The town was named for James Duane Doty, the first person to represent Wisconsin's third congressional district after statehood and Governor of the Utah Territory during the Civil War. Other sources say the town was named for S.W. Doty, a prominent figure in local town and county government. S.W. Doty was the first chairman of the town.
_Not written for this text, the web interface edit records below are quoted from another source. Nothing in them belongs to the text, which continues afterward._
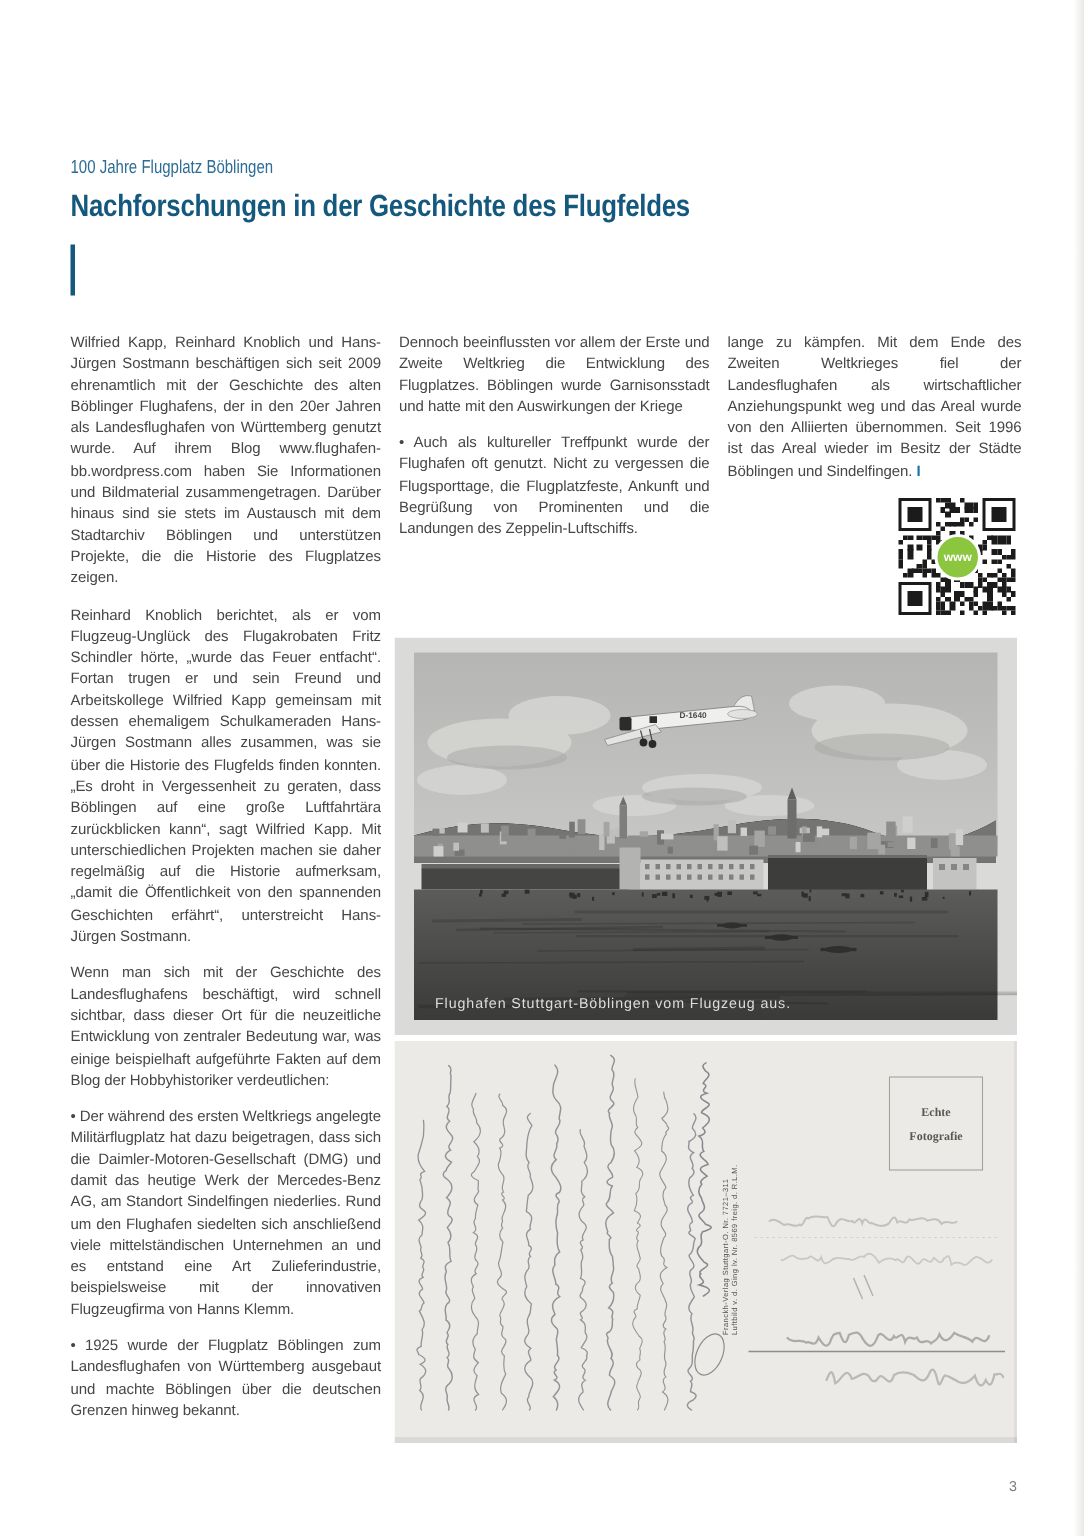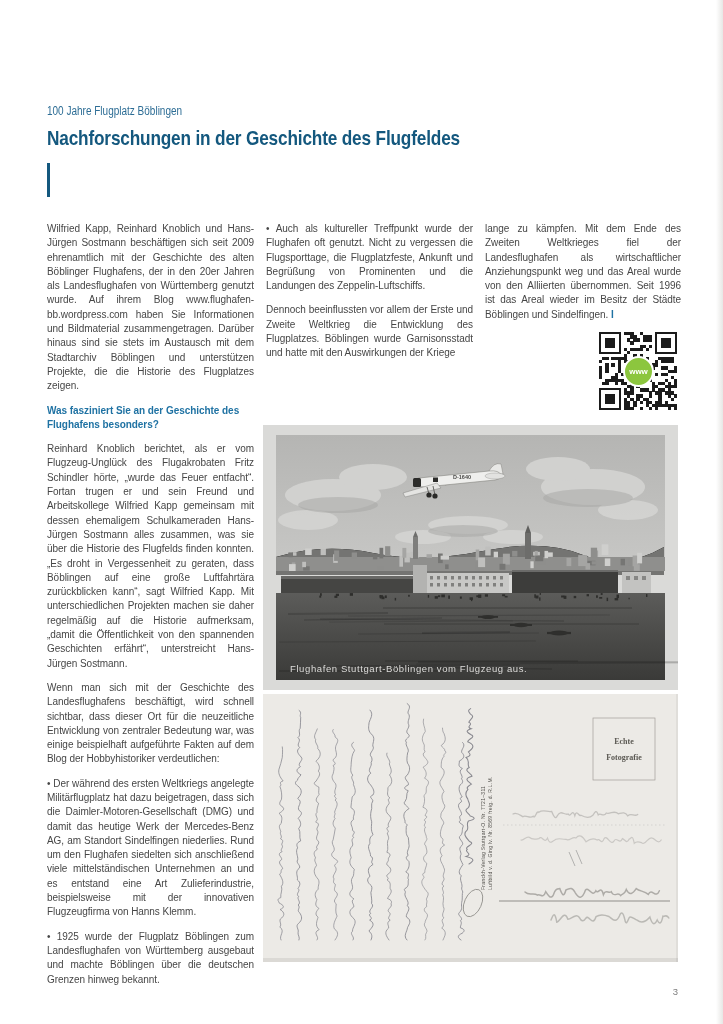"• Auch als kultureller Treffpunkt" p.blk { order: before "Dennoch beeinflussten vor allem der" -> after "Dennoch beeinflussten vor allem der" }
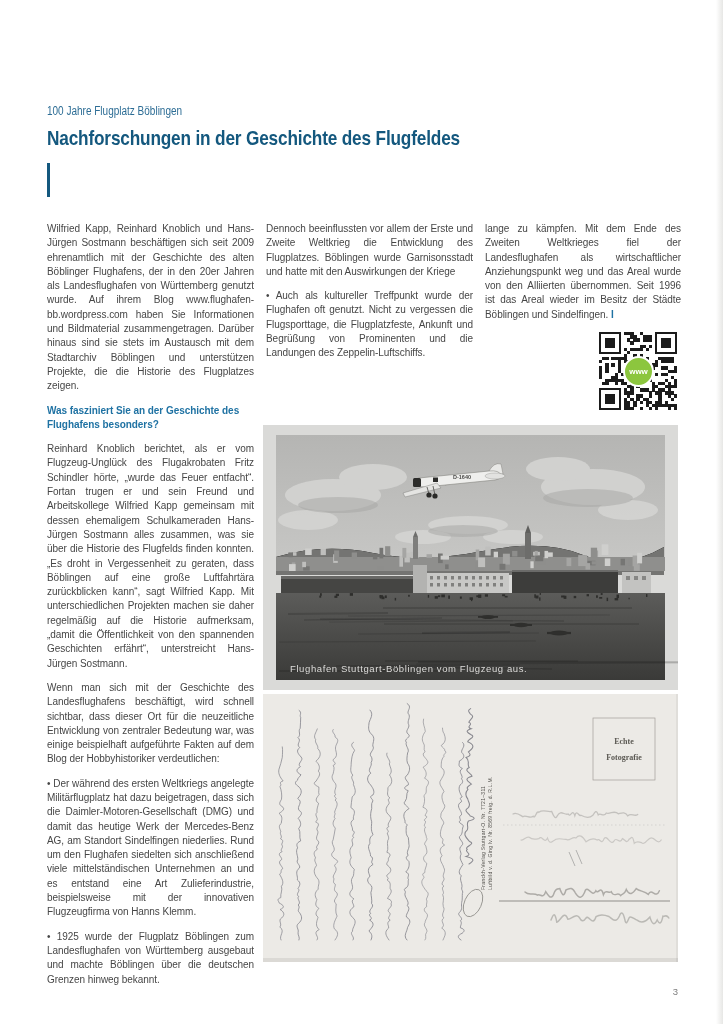"Was fasziniert Sie an der" p.blk { html: <p>Was fasziniert Sie an der Geschichte des Flughafens besonders?</p> -> none }
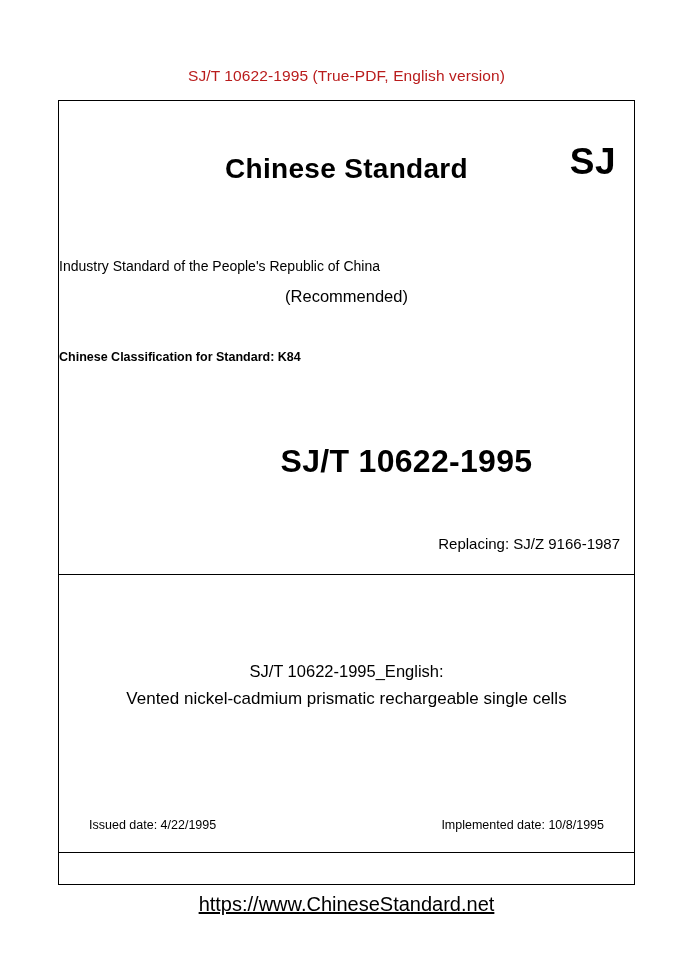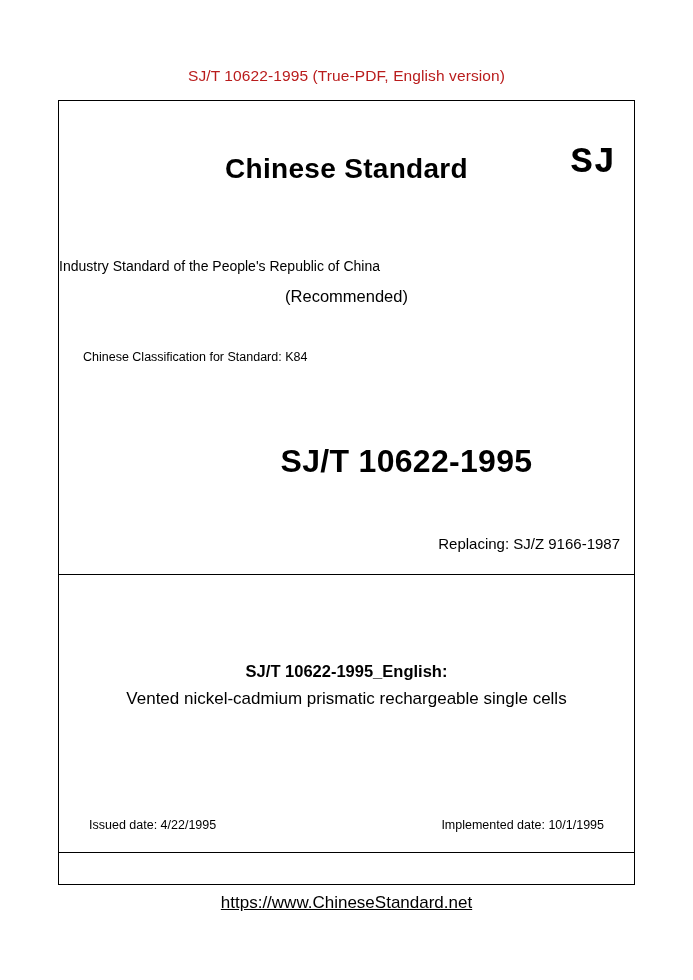"SJ" .sj-logo { font-family: Liberation Mono, monospace -> none }
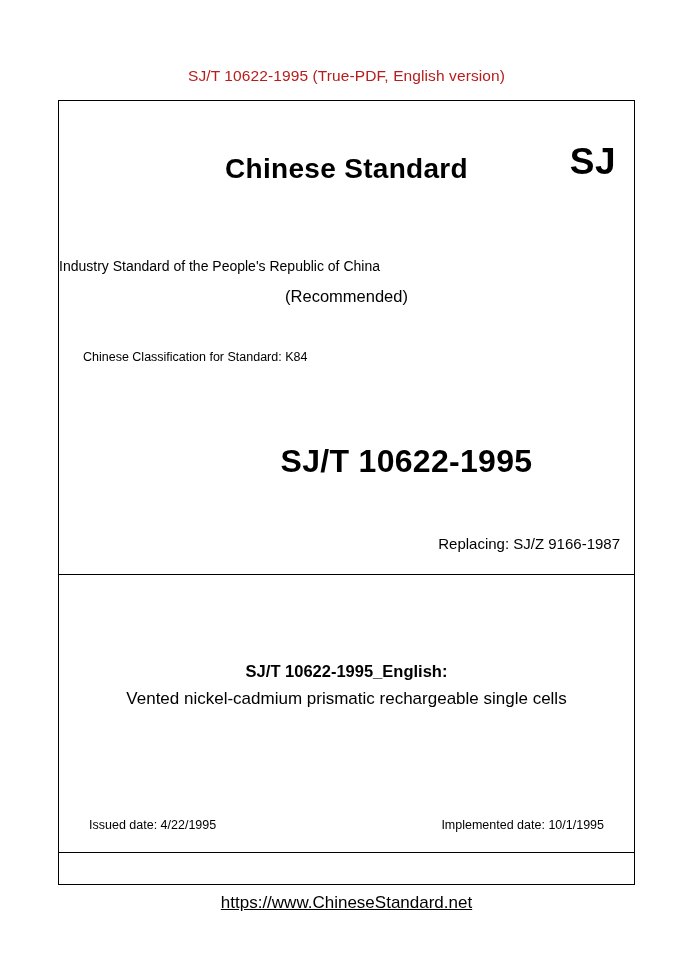"Chinese Classification for Standard: K84" .classification { font-weight: none -> bold; left: 24px -> 0 }
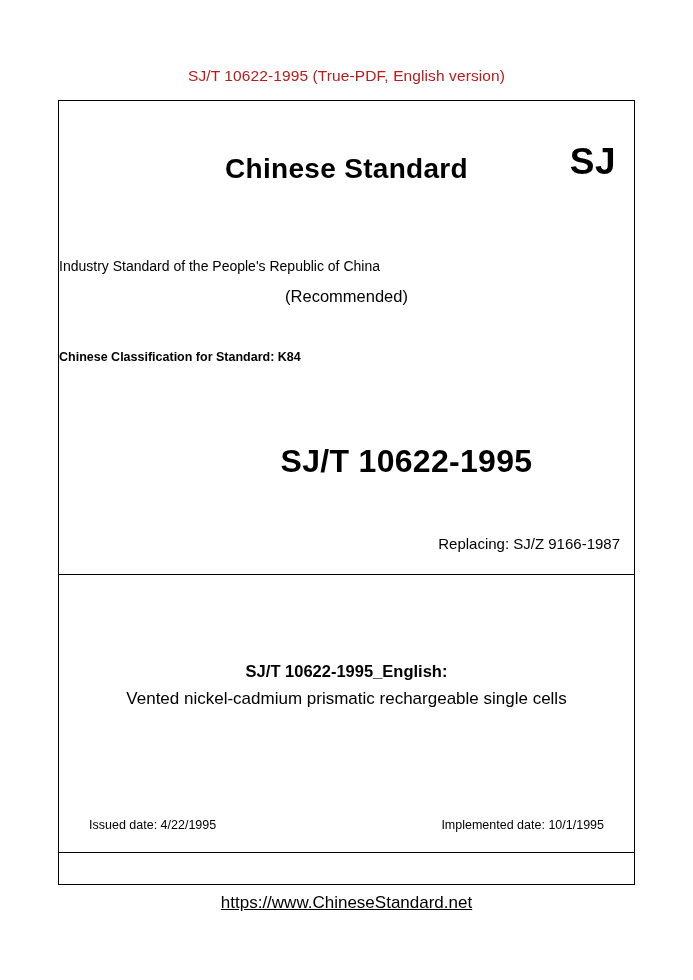"SJ/T 10622-1995_English:" .doc-title-1 { font-weight: bold -> none }
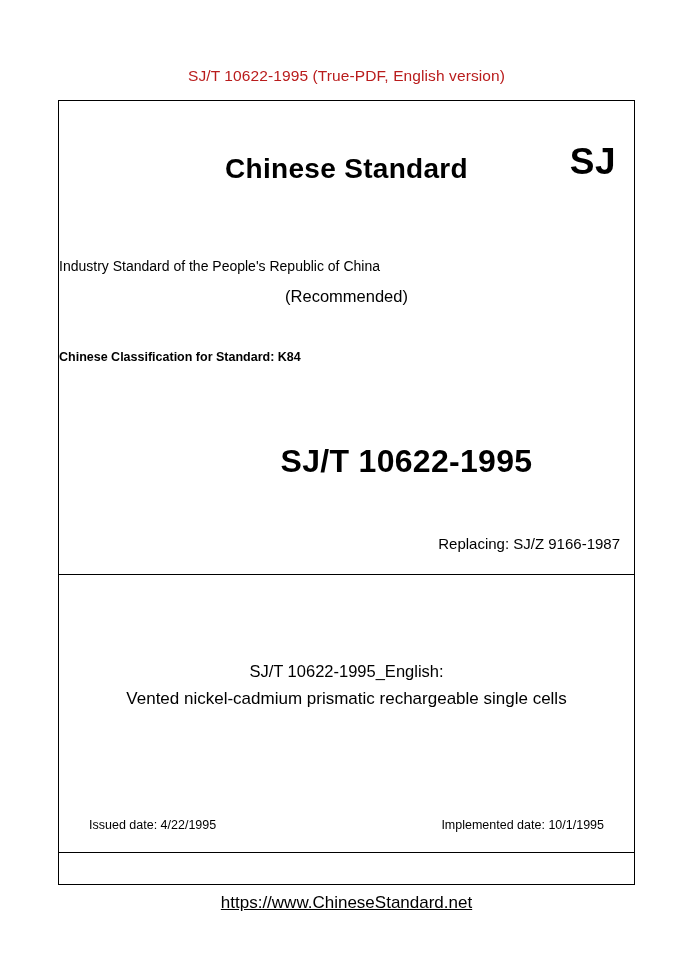"Implemented date: 10/1/1995" div.implemented-date { text: 10/1/1995 -> 10/8/1995 }
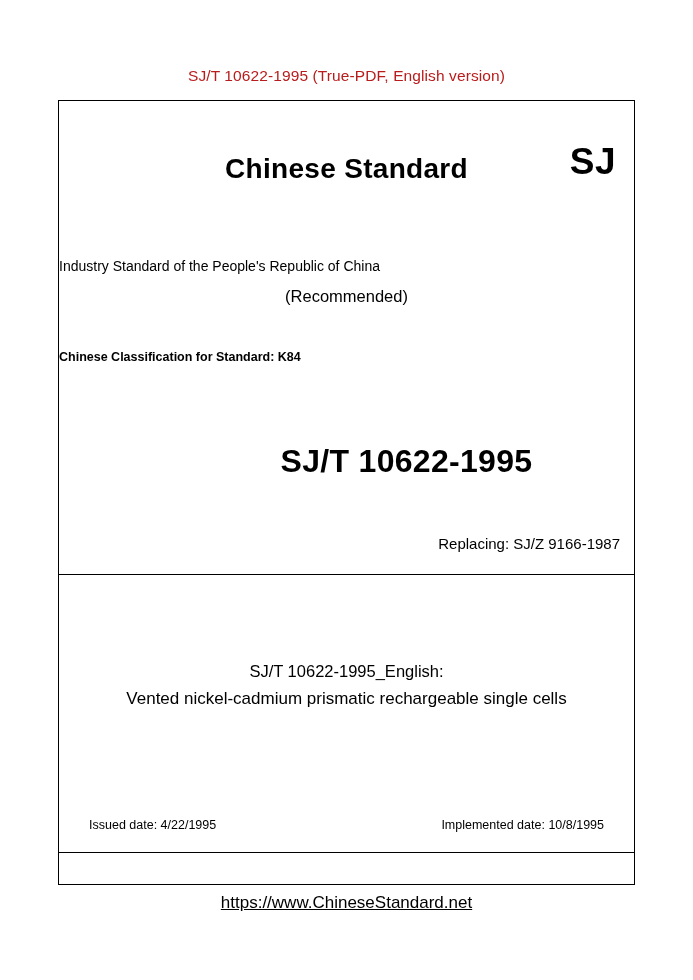"https://www.ChineseStandard.net" .url { font-size: 17px -> 20px }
The town was platted and established in 1922. Doty was part of the town of How until 1922. The Valley View School (Kingston School) was one of three schools in the town, the other two being the Statler school and another unknown school, likely named "Holt Spur," from the 1912 plat map. The Valley View School later consolidated with Mountain School in September of 1953. The building remained as the Doty Town Hall until 2009 when it was demolished and replaced with the newer and more modern town hall and fire department.

==Geography==
According to the United States Census Bureau, the town has a total area of 54.4 square miles (140.9 km^{2}), of which 52.2 square miles (135.1 km^{2}) is land and 2.2 square miles (5.8 km^{2}) (4.10%) is water.

==Demographics==
As of the census of 2000, there were 249 people, 120 households, and 87 families residing in the town. The population density was 4.8 people per square mile (1.8/km^{2}). There were 438 housing units at an average density of 8.4 per square mile (3.2/km^{2}). The racial makeup of the town was 98.80% White, 0.80% Asian, and 0.40% from two or more races. Hispanic or Latino of any race were 2.01% of the population.

There were 120 households, out of which 15.8% had children under the age of 18 living with them, 67.5% were married couples living together, 1.7% had a female householder with no husband present, and 27.5% were non-families. 23.3% of all households were made up of individuals, and 12.5% had someone living alone who was 65 years of age or older. The average household size was 2.08 and the average family size was 2.38.

In the town, the population was spread out, with 11.6% under the age of 18, 2.0% from 18 to 24, 17.3% from 25 to 44, 43.4% from 45 to 64, and 25.7% who were 65 years of age or older. The median age was 53 years. For every 100 females, there were 111.0 males. For every 100 females age 18 and over, there were 101.8 males.

The median income for a household in the town was $32,188, and the median income for a family was $34,107. Males had a median income of $32,500 versus $28,958 for females. The per capita income for the town was $19,809. About 9.7% of families and 14.5% of the population were below the poverty line, including 37.5% of those under the age of eighteen and 3.3% of those 65 or over.